Marilyn
Hacker qui pratique avec une immense virtuosité un certain nombre de formes
fixes a bien voulu me confier quelques précisions sur la sextine. Je donne aussi, à titre d’exemple, la
sextine d’Elizabeth
Bishop dont elle parle. Je disposerai sous peu de la traduction française
que je publierai dès qu’elle sera en ma possession.
FT
La forme de la sextine
donnée par Angèle est bien celle que je connais moi-même - les six repetons* reviennent dans chaque strophe dans un ordre
qui est peut-être plus clair si on l'indique avec des chiffres: 123456 / 615243/ 364125 et ainsi de suite,
jusqu'à l'envoi de 3 vers chacun comportant 2 des mots-clés. J'ai l'impression
que cette forme est aujourd'hui beaucoup plus répandue en anglais (surtout chez les Américains) qu'en
français, peut-être à cause de l'intérêt manifesté par le grand poète
moderniste américain Ezra Pound pour la poésie provençale : son "Sestina:
Altaforte" - dont la voix est
celle du poète-guerrier en Bertrans de Born - en est un bel exemple (écrit vers
1912). W.H. Auden et Elizabeth Bishop en ont chacun écrit plusieurs. Une très
belle sextine de Bishop, avec comme seul titre "Sestina," existe en
traduction française de Claire Malroux. Chez les contemporains (anglophones)
qui ont écrit des sextines, je pourrais citer John Ashbery, Marie Ponsot, Julia
Alvarez, Patience Agbabe (une jeune Anglaise d'origine nigerienne) , Edward
Hirsch entre autres. Il y a même un poète américain, James Cummins , qui a
construit un polar entièrement de sextines!
Marilyn Hacker
Sestina
September rain falls on the
house.
In the failing light, the old grandmother
sits in the kitchen with the child
beside the Little Marvel Stove,
reading the jokes from the almanac,
laughing and talking to hide her tears.
She thinks that her equinoctial tears
and the rain that beats on the roof of the house
were both foretold by the almanac,
but only known to a grandmother.
The iron kettle sings on the stove.
She cuts some bread and says to the child,
It's time for tea now; but the child
is watching the teakettle's small hard tears
dance like mad on the hot black stove,
the way the rain must dance on the house.
Tidying up, the old grandmother
hangs up the clever almanac
hovers half open above the child,
hovers above the old grandmother
and her teacup full of dark brown tears.
She shivers and says she thinks the house
feels chilly, and puts more wood in the stove.
It was to be, says the Marvel Stove.
I know what I know, says the almanac.
With crayons the child draws a rigid house
and a winding pathway.

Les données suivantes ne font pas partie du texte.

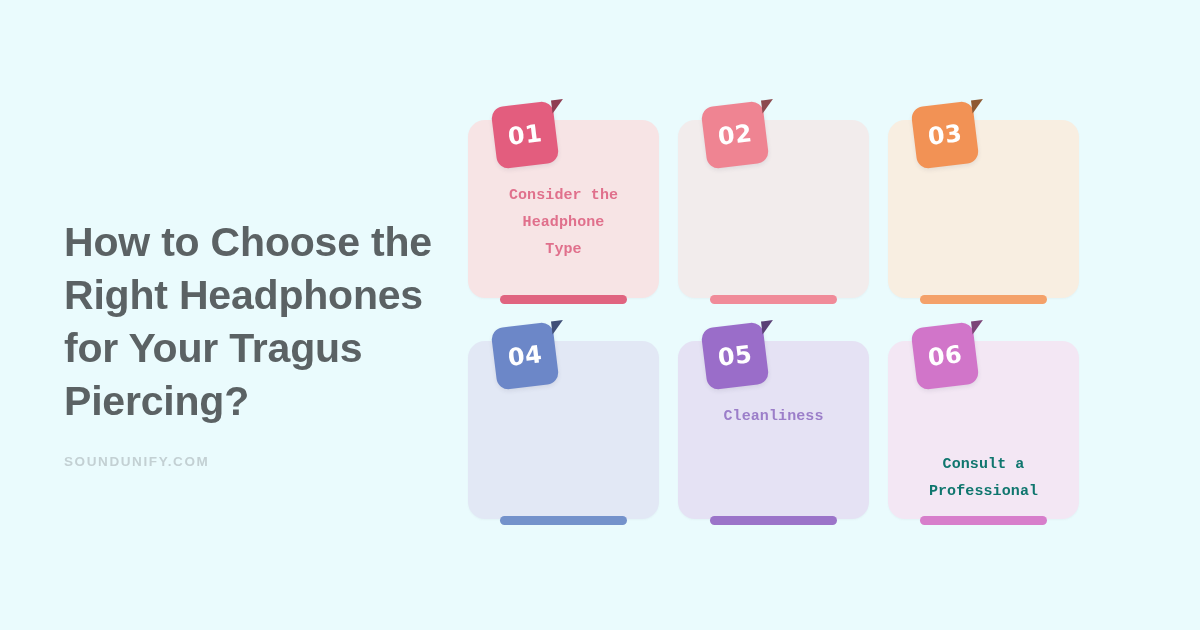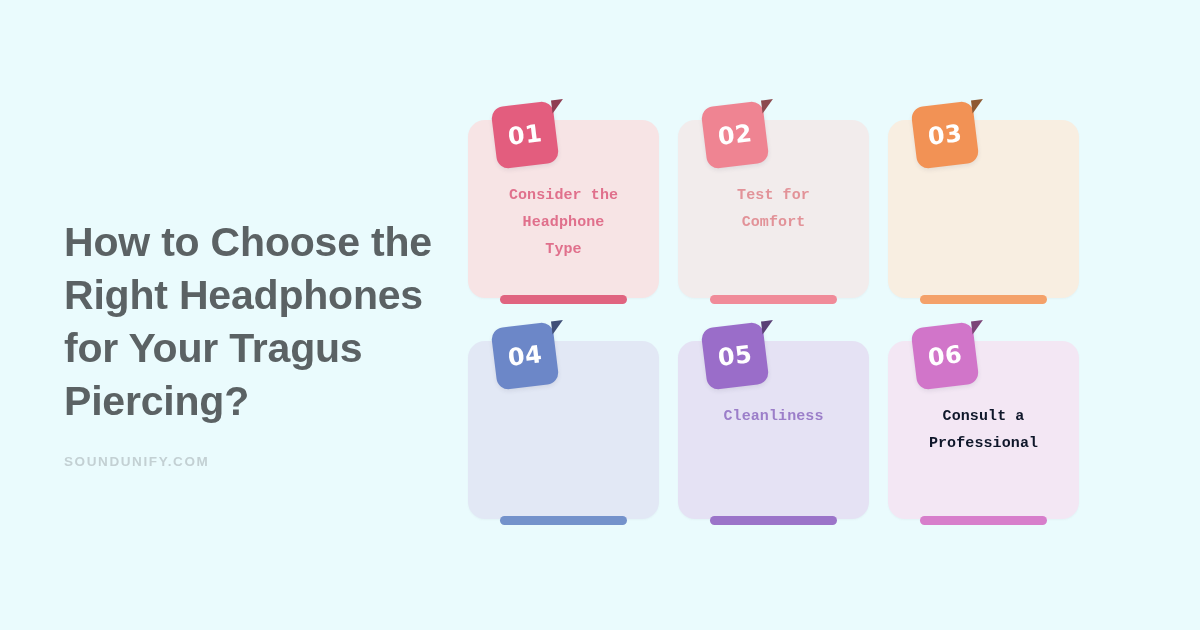"Test for" div.card-title { html: <div>Test for Comfort</div> -> none }
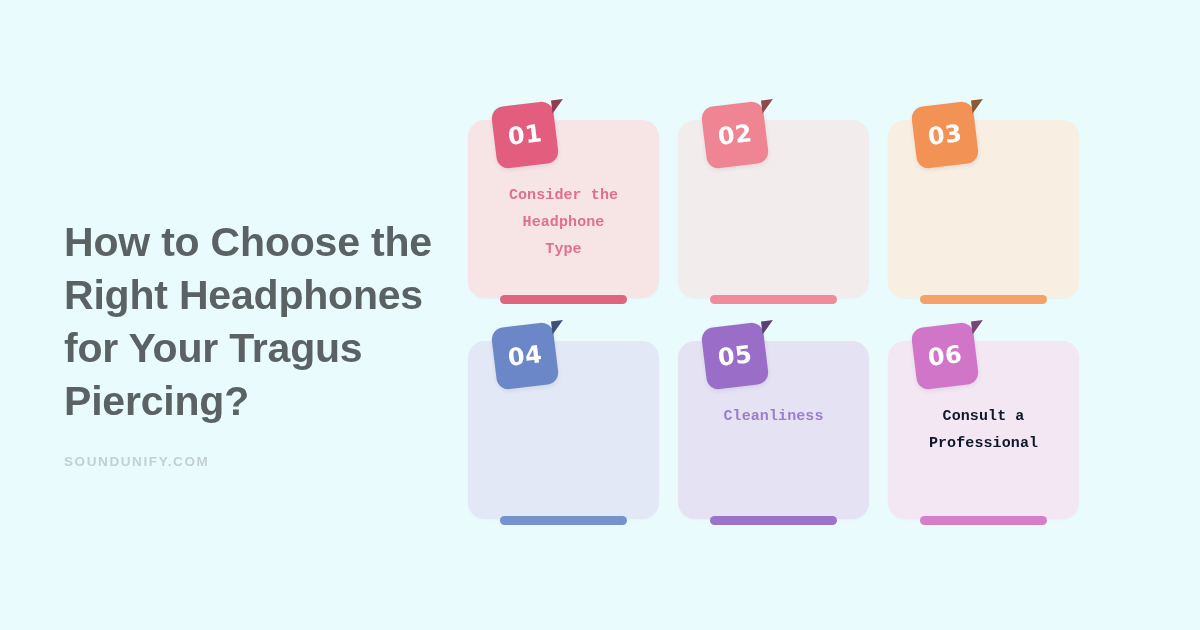"Consult a" div.card-title { color: #0f172a -> #0f766e; margin-top: none -> 48px }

Then the child
puts in a man with buttons like tears
and shows it proudly to the grandmother.
But secretly, while the grandmother
busies herself about the stove,
the little moons fall down like tears
from between the pages of the almanac
into the flower bed the child
has carefully placed in the front of the house.
Time to plant tears, says the almanac.
The grandmother sings to the marvelous stove
and the child draws another inscrutable house.